Key concept — Depthwise Separable Convolution:
Standard convolution uses filters that span all input channels simultaneously. For a 6×6×3 input with 5 filters of size 3×3×3, the cost is 2,160 operations.
Depthwise separable convolution splits this into two steps:

Depthwise conv — one filter per channel independently → cost: 432
Pointwise conv — 1×1 filters to mix channels → cost: 240
Total: 672 — roughly 3× cheaper in this example, and ~10× cheaper at 512 filters in practice

The paper's formula: Cost ratio = 1/N'c + 1/F²

MobileNet V1 (Howard et al., 2017):
Stacks the depthwise separable block 13 times → Pooling → Fully Connected → Softmax.

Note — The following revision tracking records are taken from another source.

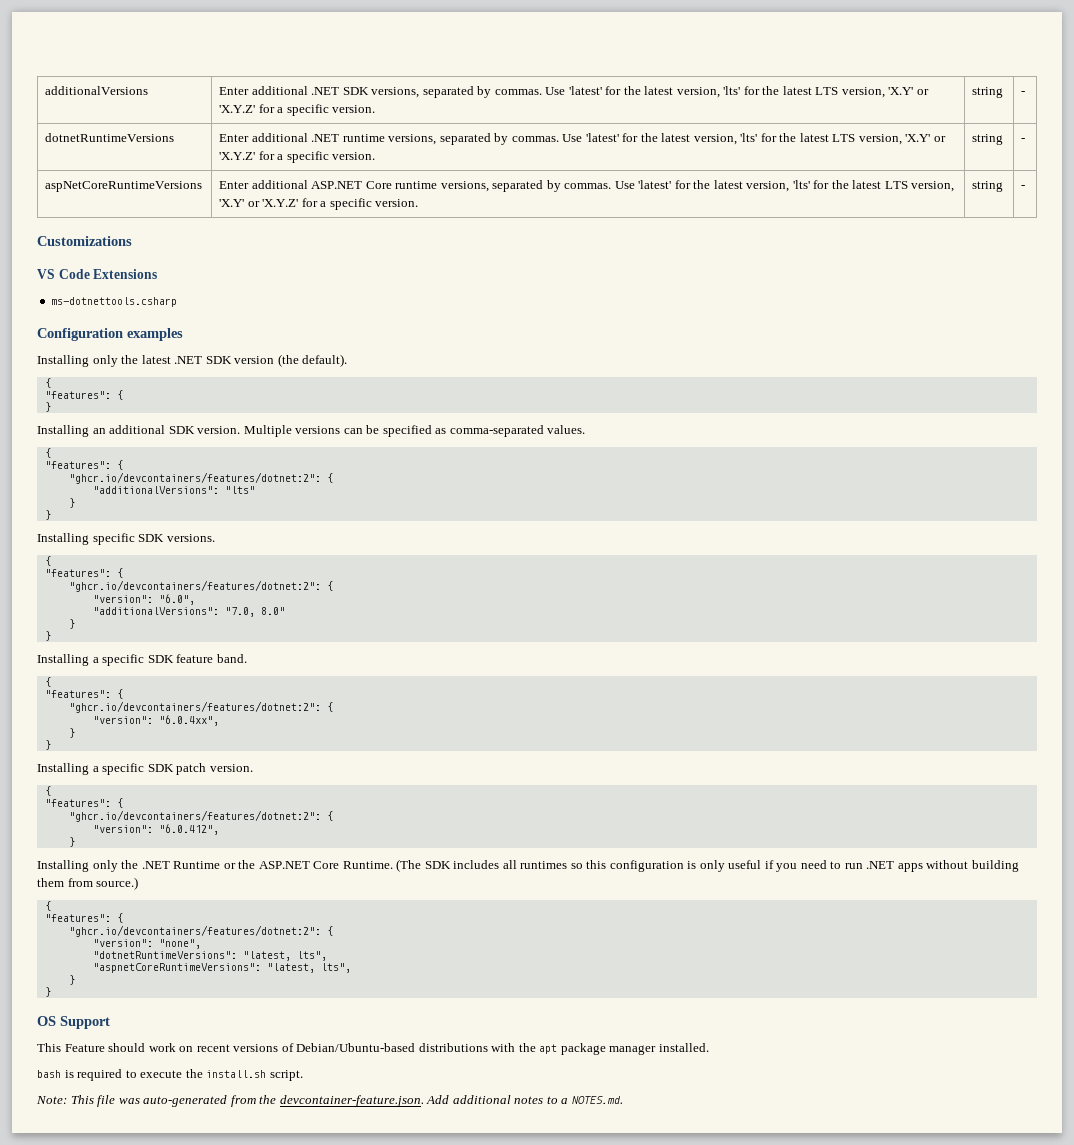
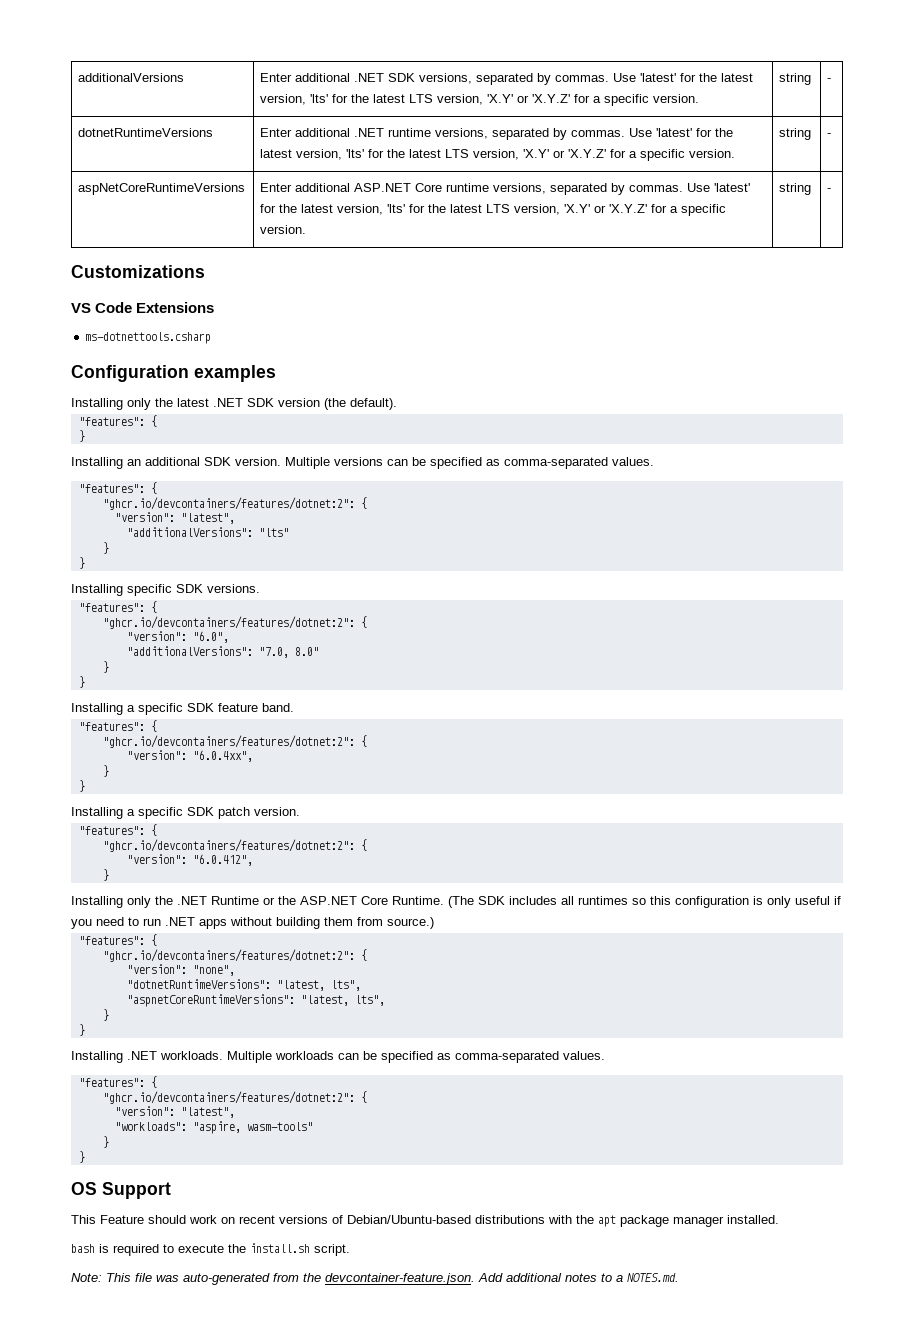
  Installing only the latest .NET SDK version (the default).
- {
  Multiple versions can be specified as comma-separated values.
- {
  "features": {
  "ghcr.io/devcontainers/features/dotnet:2": {
+ "version": "latest",
  Installing specific SDK versions.
- {
  Installing a specific SDK feature band.
- {
  Installing a specific SDK patch version.
- {
  (The SDK includes all runtimes so this configuration is only useful if you need to run .NET apps without building them from source.)
- {
+ Installing .NET workloads. Multiple workloads can be specified as comma-separated values.
+ "features": {
+ "ghcr.io/devcontainers/features/dotnet:2": {
+ "version": "latest",
+ "workloads": "aspire, wasm-tools"
+ }
+ }

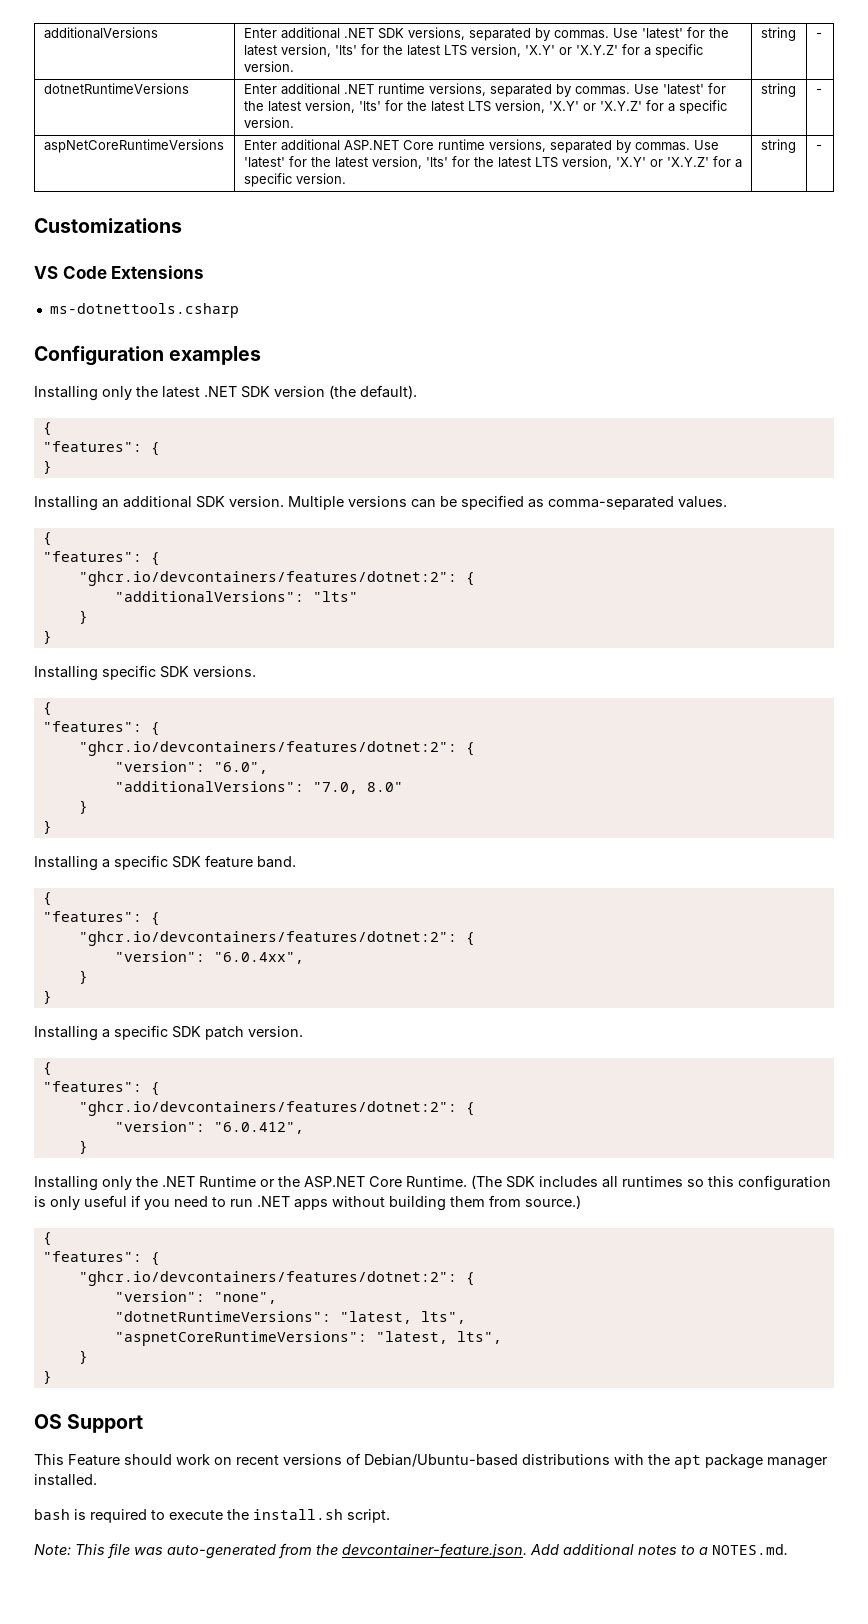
  Installing only the latest .NET SDK version (the default).
+ {
  Multiple versions can be specified as comma-separated values.
+ {
  "features": {
  "ghcr.io/devcontainers/features/dotnet:2": {
- "version": "latest",
  Installing specific SDK versions.
+ {
  Installing a specific SDK feature band.
+ {
  Installing a specific SDK patch version.
+ {
  (The SDK includes all runtimes so this configuration is only useful if you need to run .NET apps without building them from source.)
+ {
- Installing .NET workloads. Multiple workloads can be specified as comma-separated values.
- "features": {
- "ghcr.io/devcontainers/features/dotnet:2": {
- "version": "latest",
- "workloads": "aspire, wasm-tools"
- }
- }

No skip connections.
MobileNet V2 (Sandler et al., 2019):
Introduces the inverted residual bottleneck block repeated 17 times:

Pointwise conv — expand channels (e.g. 3 → 18)
Depthwise conv — spatial filtering
Pointwise conv — project back (e.g. 18 → 3)
Skip connection added

This expand-then-compress design gives richer computation while keeping memory usage minimal — ideal for memory-constrained mobile hardware.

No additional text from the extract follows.